Our first impressions of Dial G for Gravity

Find out The Space Girls first impressions of SPSFC contestant, Dial G for Gravity by M. Campling.

As part of the Self-Published Sci-Fi Competition, my team (The Space Girls) has been given 25 books to read. Of this initial allocation (or ‘slush pile’), we are reading the first 30% and then voting Yes or No on whether we’d like to continue reading further. You can see our full allocation in my previous blog.

Here are the team’s first impressions of Dial G for Gravity by M. Campling. (You can find all of our first impressions posts here.)

The cover of Dial G for GravityBook blurb

Brent Bolster has a particular set of skills.

Unfortunately, most of them have no practical application whatsoever.

Now, he’s met his worst nightmare: an alien with a clipboard.
So begins the adventures of Brent Bolster and his ragtag coalition of associates. With a client in the shapely form of a gorgeous dame, a musclebound assistant, an alien with an attitude, and fish called Algernon, Brent uncovers a galactic conspiracy.

Meanwhile, a mighty warship is on its way. Affectionately known as The Skull by its crew of warlike Andelians, the ship causes all who see her to tremble. And in command is the notorious Admiral Norph, a warrior who makes Genghis Khan look neighborly.

The scene is set for a galactic confrontation.

Can Brent handle it?

Probably not. But it will be fun to watch him try.

You’ll get a kick out of this comedy because all sci-fi fans love a tongue-in-cheek reference.

Dial G for Gravity takes the world of an old-fashioned gumshoe and propels it into the future. But like all good sci-fi, it has something to say about the way we live now and where we’re headed.

Goodreads / Amazon

Our first impressions

Nancy: Ooh, a space comedy starring a clumsy green alien guy that loves the stringent rules of bureaucracy! And almost nobody respects him!
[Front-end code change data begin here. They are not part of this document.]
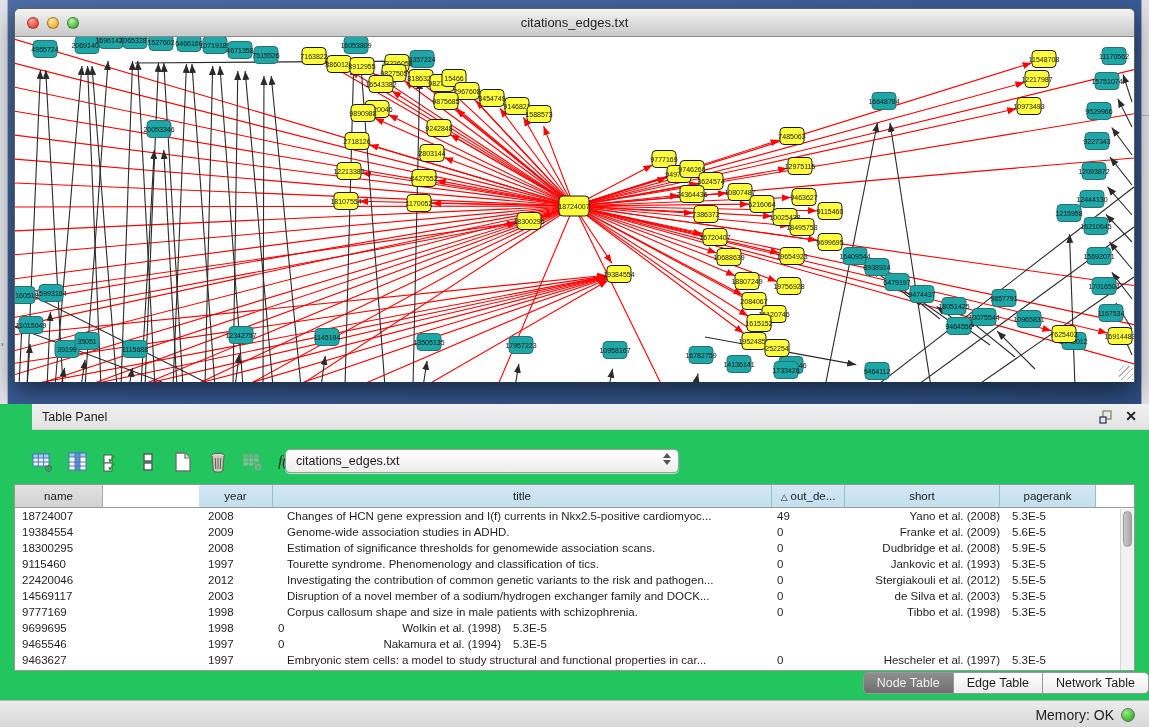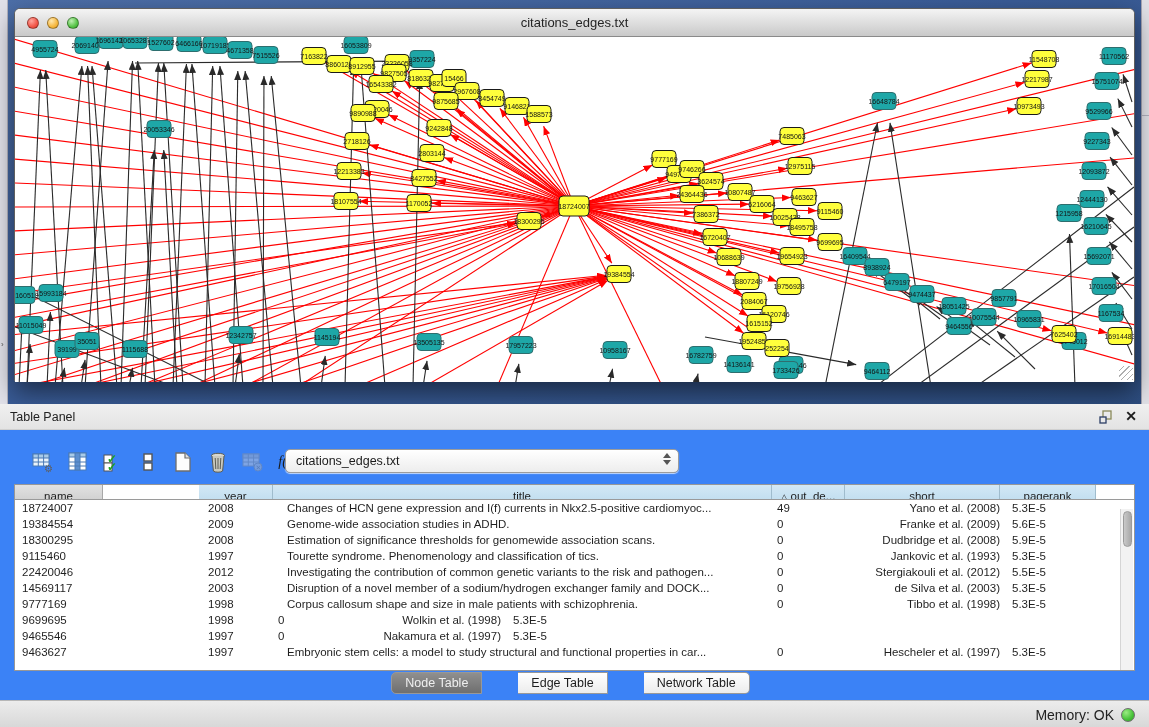"Table Panel" #table-panel { background: #3b82f6 -> #22c55e; padding-left: none -> 32px }
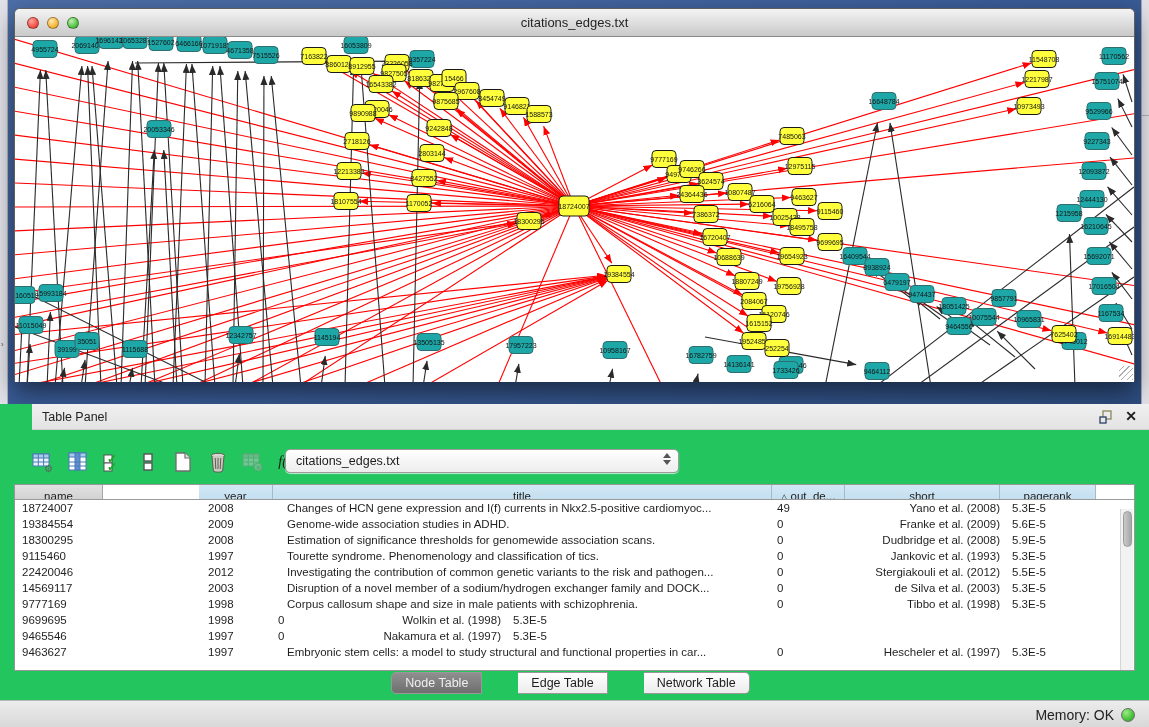"name" .thead { height: 15px -> 23px }
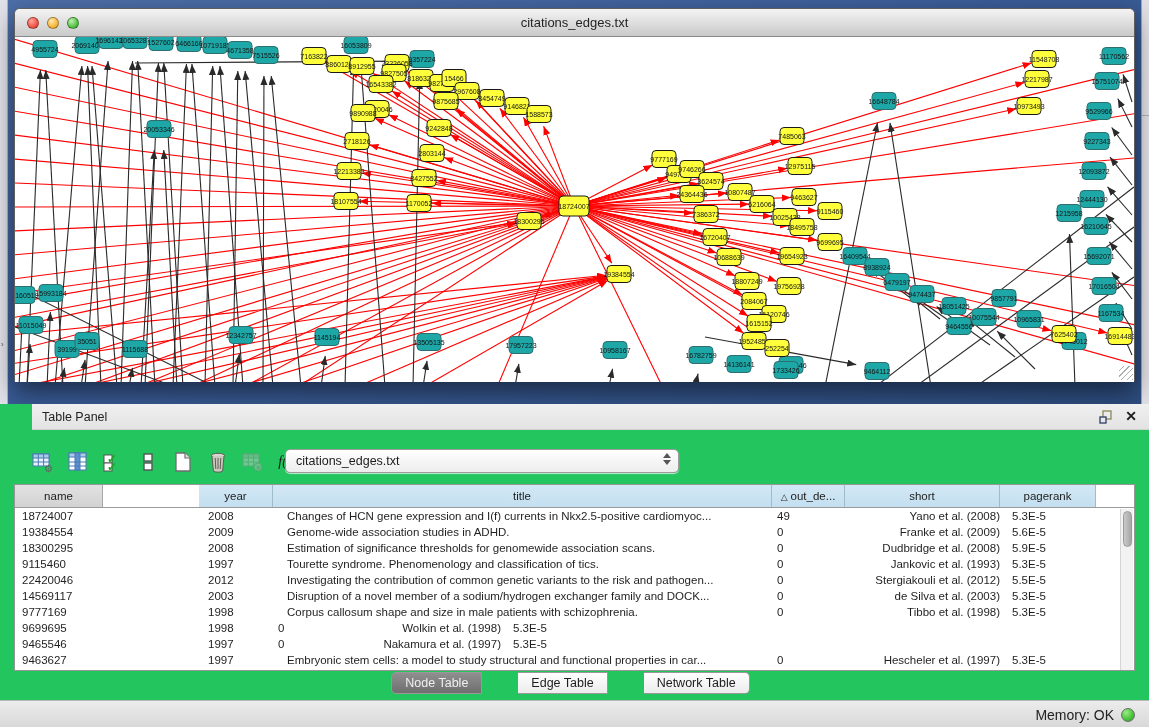"Nakamura et al. (1997)" div.c5 { text: 1997 -> 1994 }
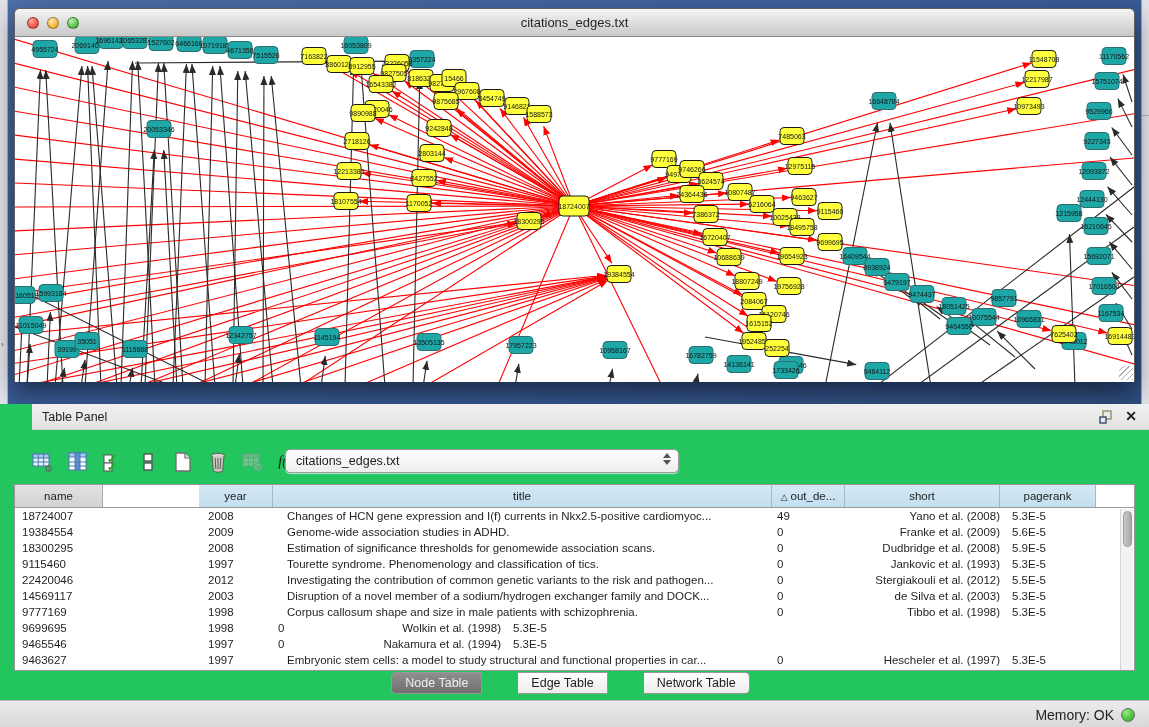"Node Table" #tabs { gap: 36px -> none; justify-content: center -> flex-end; right: 8px -> 0 }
But he might be humanity’s last hope from being invaded by an approaching reptilian alien warship! The only thing stopping Rawlgeeb from saving the day is that… well… he just got exiled from his spaceship and forced to team up with a rag-tag group of humans he dislikes. Aw, shucks! I didn’t care too much for the human Private Eye, but I loved Rawlgeeb a lot. He’s so funny and lovable. Everyone underestimates him because he took useless classes in human culture school, but he’s actually quite devoted to saving the world. And get that red stamp of approval from his government to hack into cameras and do other illegal stuff. The comedy in the book might not be for everyone, but it worked for me. (Y)

Katherine: This one had a good start and decent humour, though it’s another book that suffered from long-paragraph syndrome from time to time. While easy to read and enjoyable, it hadn’t gone far by the 30% mark besides presenting the initial mystery and introducing some aliens heading for Earth. By 50% it was still interesting but still hadn’t gone that far, and I think that possibly the number of PoV characters showing their part of the story removed some of the suspense I might otherwise have felt.

The main character never stopped being rude to everyone or ogling the women and there were a number of references to shows that are presumably either old or American that were completely lost on me. The fact that the men constantly make jokes at the expense of women would be less of a problem if those women were actually strong characters, which later in the book it becomes clear they are not. (Y)

Kerry: As a long time fan of detective novels in the “noir” style I was keen to read this especially to see how the comedy aspect worked. Whilst it is in keeping with that sub-genre and the early chapters had me amused (despite some ‘uncomfortable’ turns of phrase) the sudden influx of extra POVs did pull me from the story on occasion. I did get a fraction further but the humour seemed to have lost its edge. I will be giving this a no to forwarding it onto phase 2. (N)

Claire: I enjoyed the fun, British sense of humour! It was really enjoyable to read and I thought it was really funny. It reminded me of the writing style of Douglas Adams from the start. I wasn’t sure where the story was heading, but I like both main characters and love the writing style. Really fun and easy to read. (Y)

Our verdict: Cut (3 x Y, 3 x N)

Please note that these opinions are the judges’ initial impressions of only a part of each book. A book being cut doesn’t necessarily mean it is bad or not worth reading.